Combine very high demand with temporary reduced hiring in first year of COVID + increased recent attrition as consultants are no longer "professionally sheltering in place" --> hot labor market

Will it lower quality? Increasing # of hires would theoretically mean you're lowering quality, since you're now taking e.g. the 12th best candidate vs cutting off at e.g. the 10th, but in practice it's blurrier since there can be a lot of random chance / close calls in assessing who is the 10th vs 12th best candidate, so I don't know that the bar is really that much lower. I guess you could say that the average quality decreases since candidates e.g. #1-4 will usually be clearly better than the rest and they now represent a smaller portion of the pool, but I don't think it's a huge deal

I wouldn't be worried about recruiting a few kids a year from well-ranked state flagships -- IB and SWE have figured out a long time ago that the most competitive kids from those types of schools do just fine. IMO if anything, those 1-2 kids may do better than average by virtue of having to jump through so many more hoops / face so much more competition to get those 1-2 slots vs somebody who follows an average path at a core target.
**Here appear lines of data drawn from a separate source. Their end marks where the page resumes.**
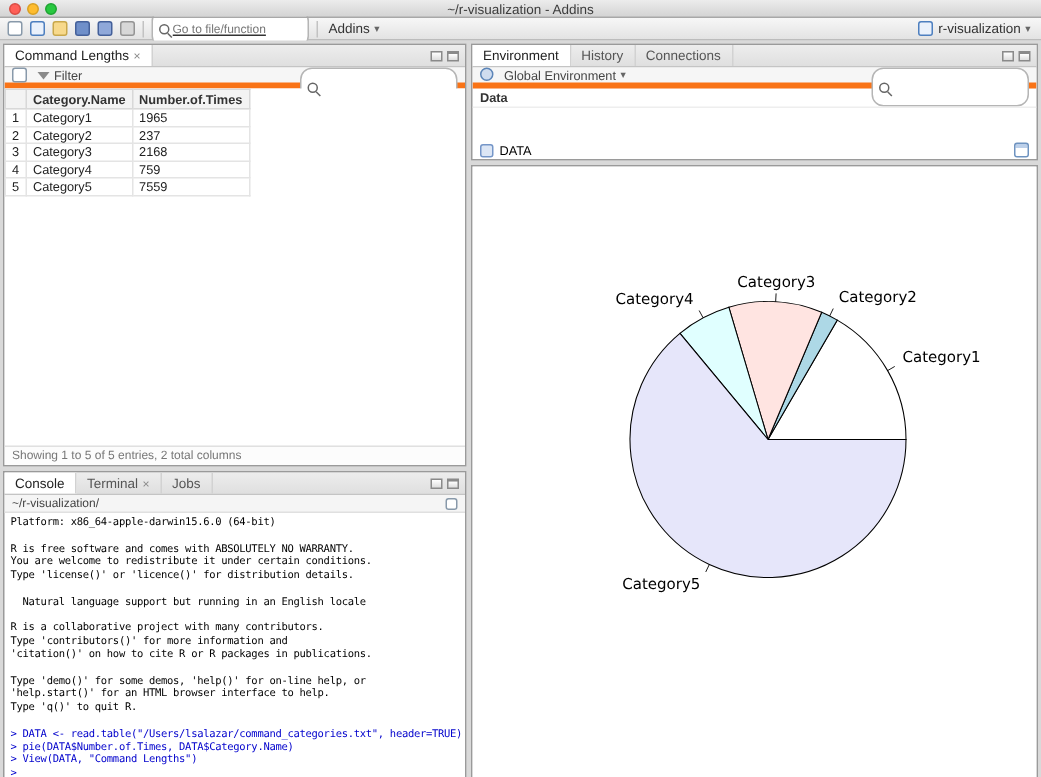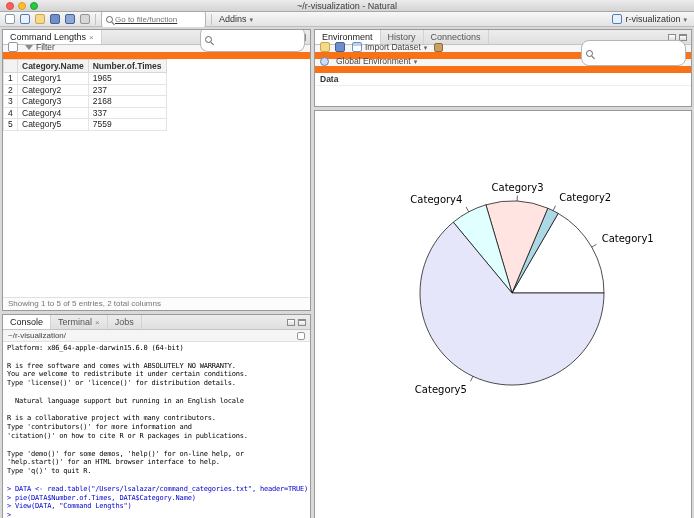--- a/index.html
+++ b/index.html
@@ -50,21 +50,21 @@
   .pane { background:#fff; border:1px solid #9a9a9a; display:flex; flex-direction:column; overflow:hidden; }
 
   .tabbar { height:15px; flex:0 0 15px; background:linear-gradient(#ededed,#dfdfdf); border-bottom:1px solid #c4c4c4; display:flex; align-items:stretch; font-size:9px; color:#555; }
   .tab { display:flex; align-items:center; gap:3px; padding:0 7px; border-right:1px solid #d2d2d2; white-space:nowrap; }
   .tab.active { background:#fff; color:#222; }
   .tclose { color:#888; font-size:8px; }
   .winbtns { margin-left:auto; display:flex; align-items:center; gap:3px; padding-right:4px; }
   .wmin, .wmax { width:8px; height:7px; border:1px solid #8a8a8a; background:linear-gradient(#fff,#ddd); display:inline-block; }
   .wmax { border-top-width:2px; }
 
-  .ptoolbar { height:14px; flex:0 0 14px; background:#f6f6f6; border-bottom:7px solid #f97316; display:flex; align-items:flex-end; padding:0 5px; gap:5px; font-size:8.5px; color:#444; }
+  .ptoolbar { height:14px; flex:0 0 14px; background:#f6f6f6; border-bottom:4px solid #f97316; display:flex; align-items:flex-start; padding:0 5px; gap:5px; font-size:8.5px; color:#444; }
 
   
   .gridwrap { flex:1; overflow:hidden; background:#fff; }
   table.grid { border-collapse:collapse; font-size:8.5px; }
   table.grid th { background:#f3f3f3; border:1px solid #d8d8d8; font-weight:bold; text-align:left; padding:1px 4px; height:12px; color:#333; }
   table.grid td { border:1px solid #e4e4e4; padding:0 4px; height:11.5px; color:#222; }
   table.grid td.rownum { width:14px; color:#222; }
   th.colname { min-width:64px; } th.colnum { min-width:78px; } th.rowhdr { width:14px; }
   .gridfooter { flex:0 0 13px; border-top:1px solid #e0e0e0; background:#fcfcfc; color:#777; font-size:8px; padding:1px 5px; }
 
@@ -87,21 +87,21 @@
 <body>
 
 <div class="window">
 
   <div class="titlebar">
     <div class="traffic">
       <span class="tl red"></span>
       <span class="tl yel"></span>
       <span class="tl grn"></span>
     </div>
-    <div class="wtitle">~/r-visualization - Natural</div>
+    <div class="wtitle">~/r-visualization - Addins</div>
   </div>
 
   <div class="mtoolbar">
     <span class="icn i-doc"></span>
     <span class="icn i-cube"></span>
     <span class="icn i-folder"></span>
     <span class="icn i-save"></span>
     <span class="icn i-saveall"></span>
     <span class="icn i-print"></span>
     <span class="sep"></span>
@@ -170,21 +170,21 @@
                   <td>237</td>
                 </tr>
                 <tr>
                   <td class="rownum">3</td>
                   <td>Category3</td>
                   <td>2168</td>
                 </tr>
                 <tr>
                   <td class="rownum">4</td>
                   <td>Category4</td>
-                  <td>337</td>
+                  <td>759</td>
                 </tr>
                 <tr>
                   <td class="rownum">5</td>
                   <td>Category5</td>
                   <td>7559</td>
                 </tr>
               </tbody>
           </table>
         </div>
         <div class="gridfooter">Showing 1 to 5 of 5 entries, 2 total columns</div>
@@ -226,38 +226,20 @@
           <div class="tab">
               <span>History</span>
             </div>
           <div class="tab">
               <span>Connections</span>
             </div>
           <div class="winbtns">
             <span class="wmin"></span>
             <span class="wmax"></span>
           </div>
-        </div>
-        <div class="ptoolbar">
-          <span class="icn i-folder"></span>
-          <span class="icn i-save"></span>
-          <span class="tbtn">
-            <span class="icn i-table"></span>
-            <span>Import Dataset</span>
-            <span class="caret">▾</span>
-          </span>
-          <span class="icn i-broom"></span>
-          <span class="spacer"></span>
-          <span class="tbtn">
-            <span class="icn i-list"></span>
-            <span>List</span>
-            <span class="caret">▾</span>
-          </span>
-          <span class="sep"></span>
-          <span class="glyph">↻</span>
         </div>
         <div class="ptoolbar">
           <span class="icn i-r"></span>
           <span class="tbtn">
             <span>Global Environment</span>
             <span class="caret">▾</span>
           </span>
           <span class="spacer"></span>
           <span class="search">
             <span class="i-mag"></span>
Whatever the cutoff is, there is definitely a sort of percentile quality rank at which the kids at stage flagships are better than kids are targets, so if a firm feels that they don't get enough great candidates from their core targets then it absolutely makes sense to expand and take the top kids from a couple more schools than the weak candidates from better schools

The bigger issue in quality comes down to how they're trained the first year. Right now, so many strategy consultants are starting in primarily remote environments. This is a big problem for development, since it's a lot easier to coach somebody new in person vs remote, and it's harder to build meaningful relationships

 

Like SC said the economy is hot and there were shortages anyway which Covid only compounded. I've even seen MM IBers from non targets get into MBB which shows how crazy this hiring market is.